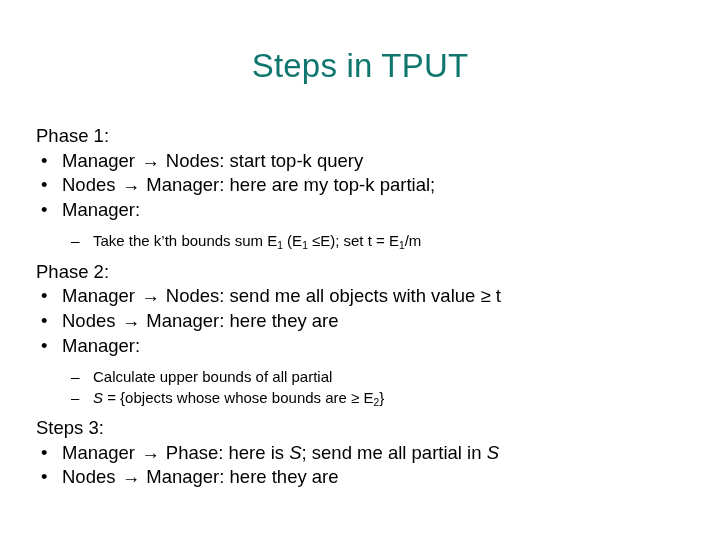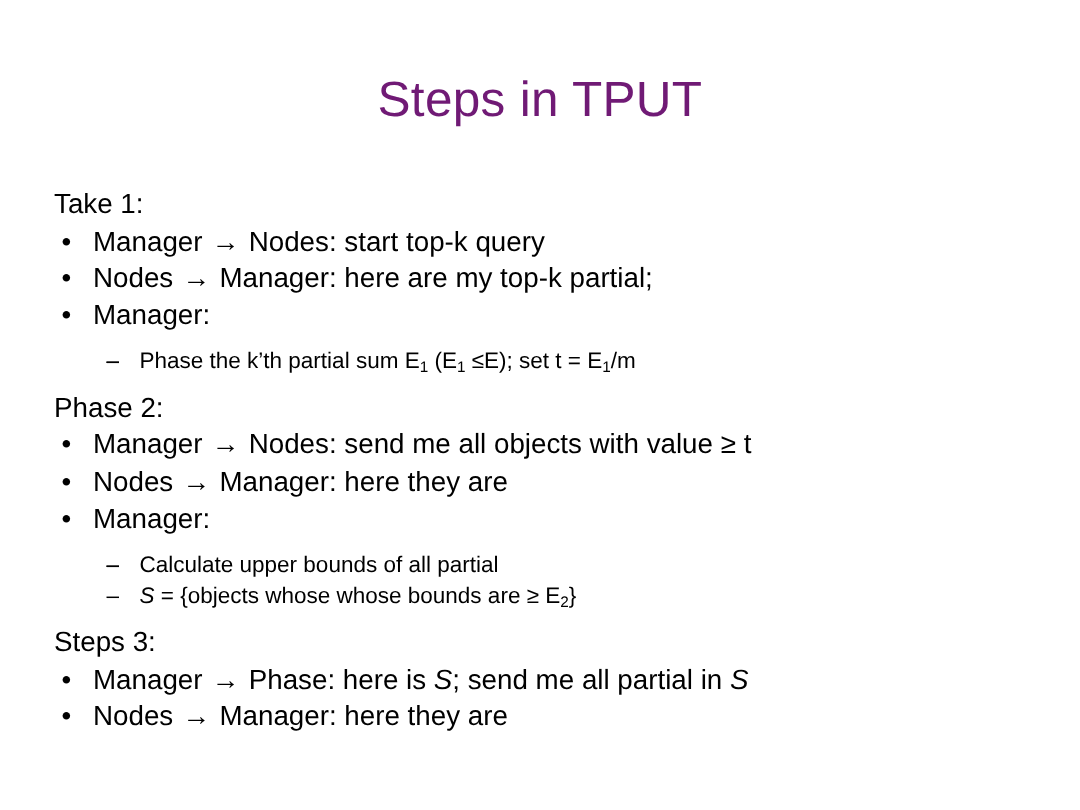--- a/index.html
+++ b/index.html
@@ -28,7 +28,7 @@
     text-align: center;
     font-size: 33px;
     line-height: 40px;
-    color: #701a75;
+    color: #0f766e;
     font-weight: normal;
     letter-spacing: 0.2px;
     white-space: nowrap;

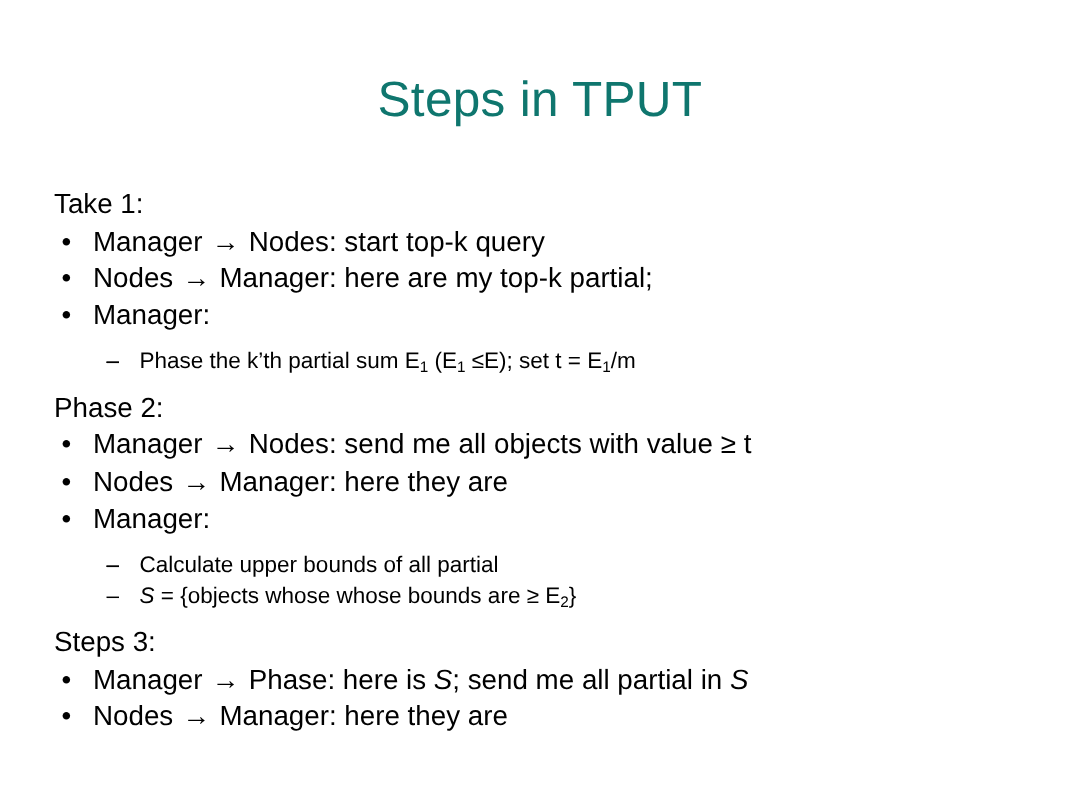--- a/index.html
+++ b/index.html
@@ -104,7 +104,7 @@
 
   <div class="body-block">
 
-    <div class="phase-line">Take 1:</div>
+    <div class="phase-line">Phase 1:</div>
 
     <div class="bullet-line">
       <span class="marker">•</span>

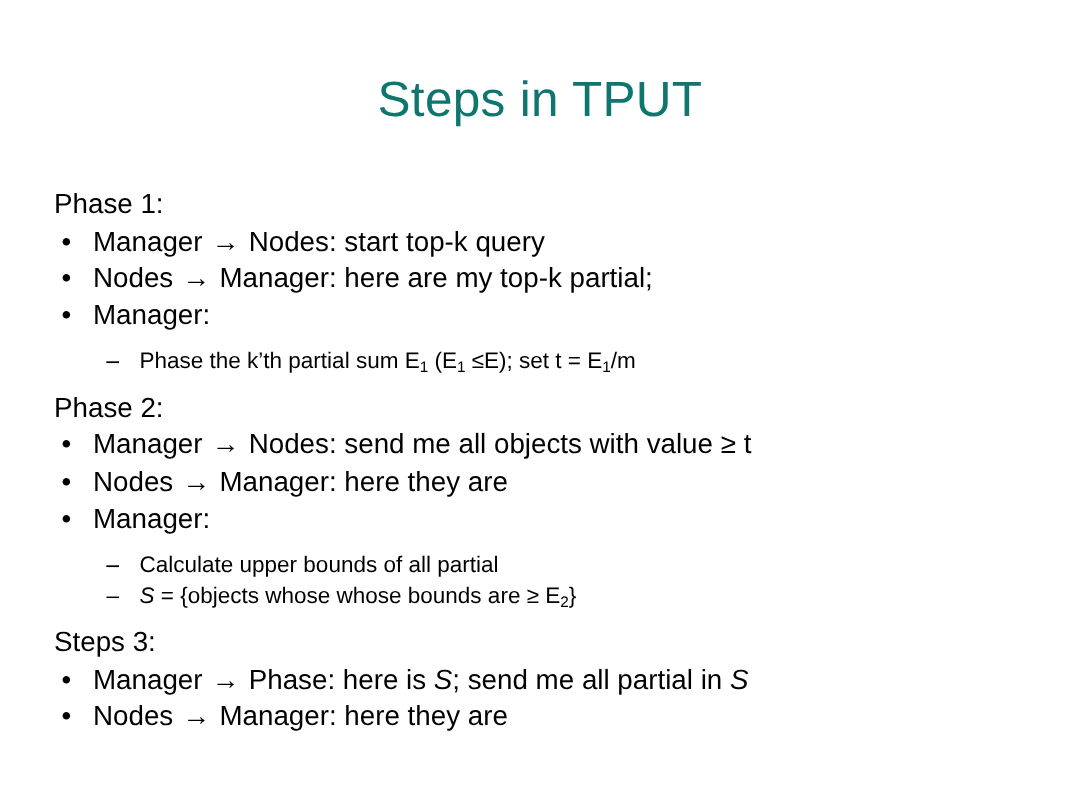--- a/index.html
+++ b/index.html
@@ -127,7 +127,7 @@
       </div>
       <div class="sub-line">
         <span class="marker">–</span>
-        <span><span>Phase the k’th partial sum E</span><sub>1</sub><span> (E</span><sub>1</sub><span> ≤E); set t = E</span><sub>1</sub><span>/m</span></span>
+        <span><span>Take the k’th bounds sum E</span><sub>1</sub><span> (E</span><sub>1</sub><span> ≤E); set t = E</span><sub>1</sub><span>/m</span></span>
       </div>
     </div>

******************************

### Exercise directions:
If a record holds a picture, leave the picture out and copy the rest exactly.

### Exercise answer:
--- a/index.html
+++ b/index.html
@@ -28,7 +28,7 @@
     text-align: center;
     font-size: 33px;
     line-height: 40px;
-    color: #701a75;
+    color: #0f766e;
     font-weight: normal;
     letter-spacing: 0.2px;
     white-space: nowrap;

--- a/index.html
+++ b/index.html
@@ -104,7 +104,7 @@
 
   <div class="body-block">
 
-    <div class="phase-line">Take 1:</div>
+    <div class="phase-line">Phase 1:</div>
 
     <div class="bullet-line">
       <span class="marker">•</span>

--- a/index.html
+++ b/index.html
@@ -127,7 +127,7 @@
       </div>
       <div class="sub-line">
         <span class="marker">–</span>
-        <span><span>Phase the k’th partial sum E</span><sub>1</sub><span> (E</span><sub>1</sub><span> ≤E); set t = E</span><sub>1</sub><span>/m</span></span>
+        <span><span>Take the k’th bounds sum E</span><sub>1</sub><span> (E</span><sub>1</sub><span> ≤E); set t = E</span><sub>1</sub><span>/m</span></span>
       </div>
     </div>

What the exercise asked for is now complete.